Peki, mesele nedir? Niye birbirimizle bu kadar didişiyoruz. Bu dedikodular, bu arkadan vurmalar, bu ihanetler, hainlikler, tuzaklar niçin?


Hz.Adem’in iki oğlu oldu, Kabil Habil’i öldürdü. Buyur. Bütün mesele nedir yavrum, başımızı sokacak şöyle bir göz minicik bir yuvamız olsun. Rızkımızı da Allah Veriyor. Daha ne? Bize düşen iş, Allah’ın Verdiği rızkı adam gibi yemek, birbirimizle güzel ilişkiler kurmak, kalbimizi kafamızı hep sevgiyle, saygıyla, hizmet aşkıyla doldurmak. Biri Resûlullah Efendimiz’e geliyor, Ya Resûlullah, bir sualim var. Allah’ı en çok memnun eden ibadet nedir, diyor. Peygamberimiz bir düşünüyor, “İnsanları sevmek ve onlara hizmet etmek” diyor. Bu küçücük bir Hadiste hayatın bütüün özeti var. Allah’ı en çok sevindiren ibadet insanları sevmek, onlara hizmet etmek. Hizmet maddeten olur, mânen olur.


Bir Gönül Dostu- Bir güler yüz bile bir hizmet değil mi Efendim?

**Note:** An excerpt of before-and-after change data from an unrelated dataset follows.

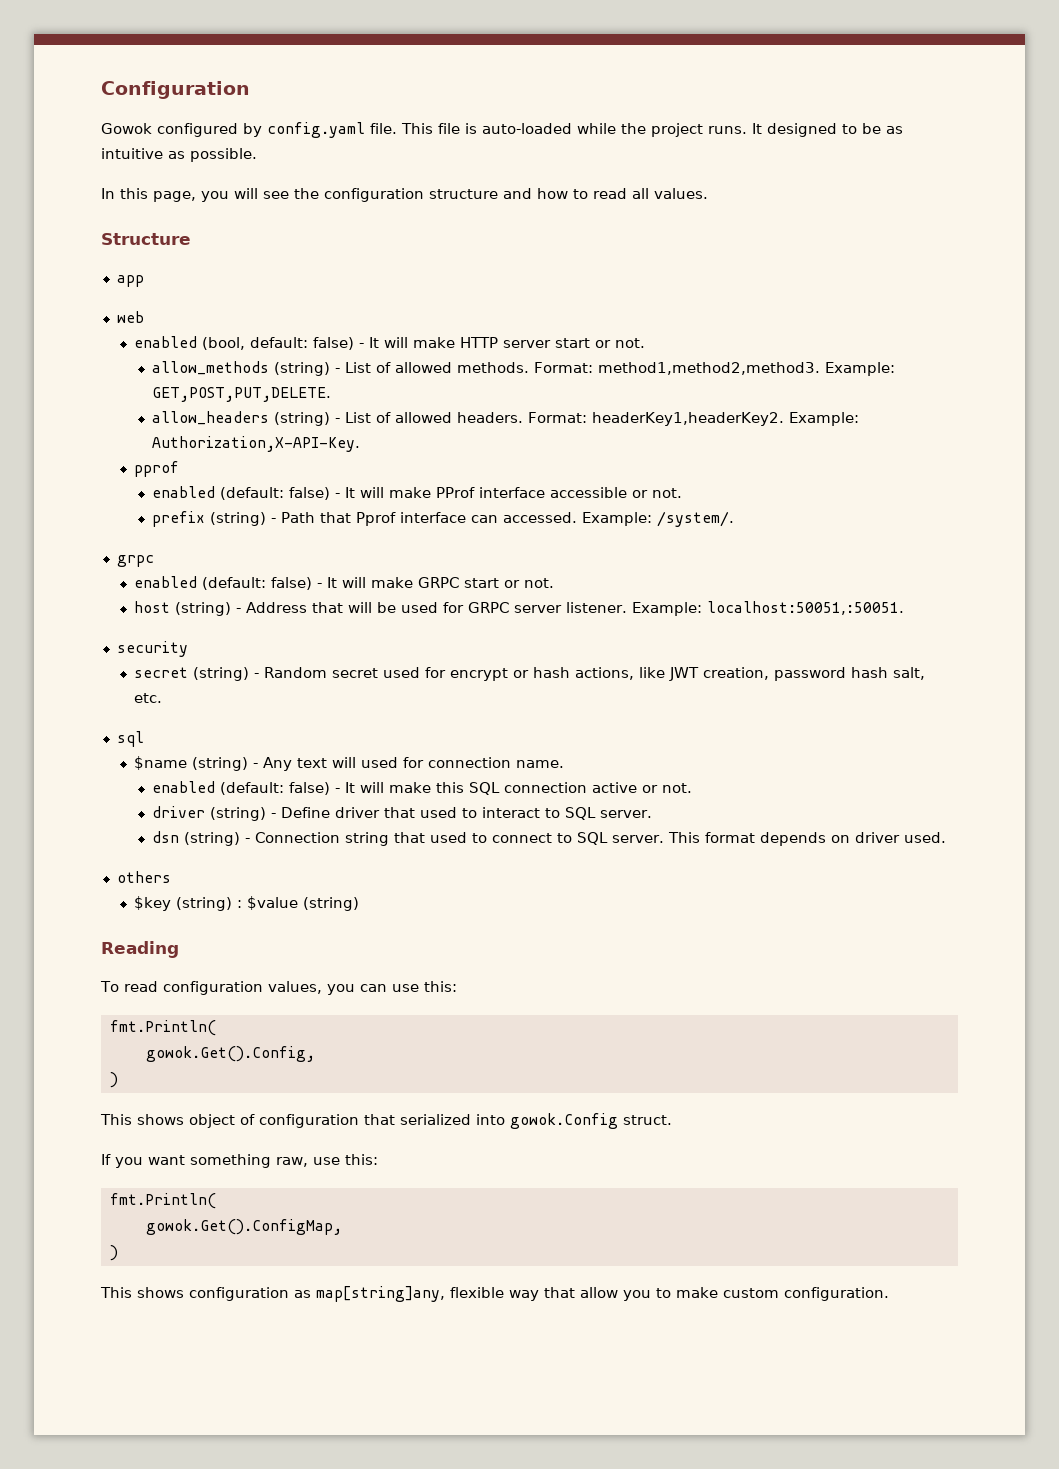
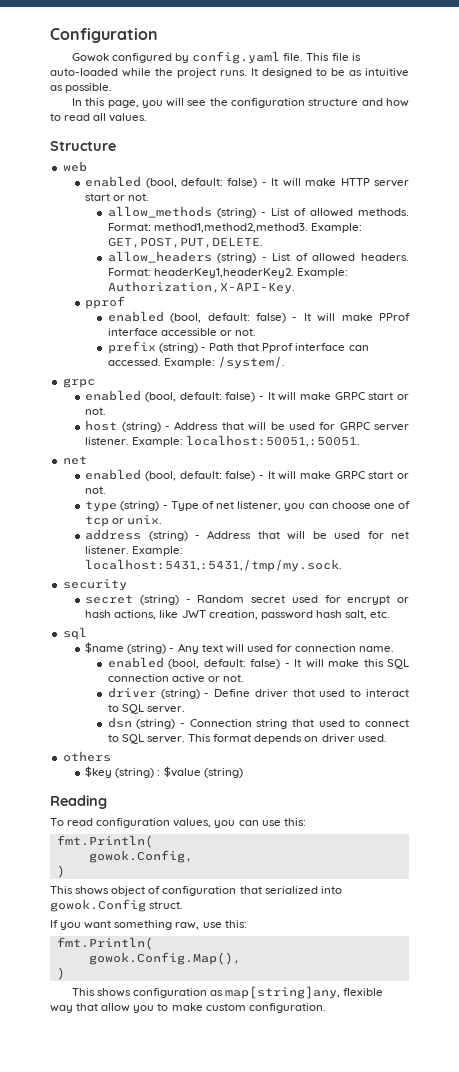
- app
- enabled (default: false) - It will make PProf interface accessible or not.
+ enabled (bool, default: false) - It will make PProf interface accessible or not.
  grpc
- enabled (default: false) - It will make GRPC start or not.
+ enabled (bool, default: false) - It will make GRPC start or not.
  Example: localhost:50051,:50051.
+ net
+ enabled (bool, default: false) - It will make GRPC start or not.
+ type (string) - Type of net listener, you can choose one of tcp or unix.
+ address (string) - Address that will be used for net listener. Example: localhost:5431,:5431,/tmp/my.sock.
- enabled (default: false) - It will make this SQL connection active or not.
+ enabled (bool, default: false) - It will make this SQL connection active or not.
- gowok.Get().Config,
+ gowok.Config,
- gowok.Get().ConfigMap,
+ gowok.Config.Map(),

S.Tandoğan- Gayet tabii, en güzel sadaka güler yüz, tatlı dil. Bir gün, uzuun yıllar önce evde oturuyorum, telefon çaldı. Açtım, bir okul arkadaşım. Lisede beraber okuduk. Çok iyi dosttuk. “Sabri” dedi, “çok büyük bir bunalım geçiriyorum, intihar etmek üzereyim, lütfen bana yardım et”, “belki son dakikalarımı yaşıyorum” dedi. Annee, öyle bir mesuliyet ki, yani ağzımdan çıkacak yanlış bir kelime her şeyi bitirebilir, mahvedebilir. Şimdi bu adama kardeşim git güzelce bir kitap oku desen, öyle bir ruh hali içindeki ona küfür gibi gelir. İbadet et desen, ohoo der, ben neden bahsediyorum, o bana ne diyor der. Düşündüm, ya Rabbi ne diyeyim bana yardım Et dedim. Birden aklıma bir fikir geldi. Dedim ki, bak kardeşim, şimdi giyin, hemen dışarı çık. Ya bir yakın yerden bir kolonya al, yahut bir çiçek yaptır, en yakın hastaneye git. Oradaki nöbetçi memura dersin ki, “Kardeşim burada hiç ziyaretçisi olmayan bir hasta var mı?” İşte filan katta filan numaralı hasta. Git ona, dedim. Gitmiş. Çiçek yaptırmış, gitmiş. Kapıyı vurmuş, girmiş içeriye. Yaşlı bir hanım. Güler yüzle karşılamış. İşte merhaba, nasılsın, iyi misin falan. Biraz konuşmuşlar sohbet etmişler, sonra bana müsaade efendim, demiş. Güle güle yavrum demiş yaşlı hanım. Gelecek hafta, gene gelmemi ister misiniz diye sormuş. Demiş ki yaşlı kadın, yavrum geldin, beni ziyaret ettin, ben burada aylardır yatıyorum kimsem yok. Arayanım yok, soranım yok. Çok teşekkür ederim, beni o kadar mutlu ettin ki, lütfen demiş gelecek hafta da başka bir ziyaretçisi olmayan bir hastaya git, onu mutlu et, demiş. Onun üzerine, birden bire dünyam değişiverdi diyor arkadaşım. Bu cevap üzerine sanki hayata yeniden gelmiş gibi oldum diyor. Hanımın elini öpmüş, ayrılmış. Ondan sonra gene hayatına devam etmiş. Şimdi bir müessesenin genel müdürü. Yani demek istediğim yavrum, böyle minicik şeyler insan hayatını yerine göre öyle etkiliyor ki.


...


 

...::Bu yazıyı arkadaşına gönder::...

Geri Dön

 

[Ana Sayfa] [Sabri Tandoğan] [Kitapları] [Yazıları] [Röportajları] [Resim Albümü] [Sizden Gelenler] [Dosya Arşivi] [Arama] [İletişim]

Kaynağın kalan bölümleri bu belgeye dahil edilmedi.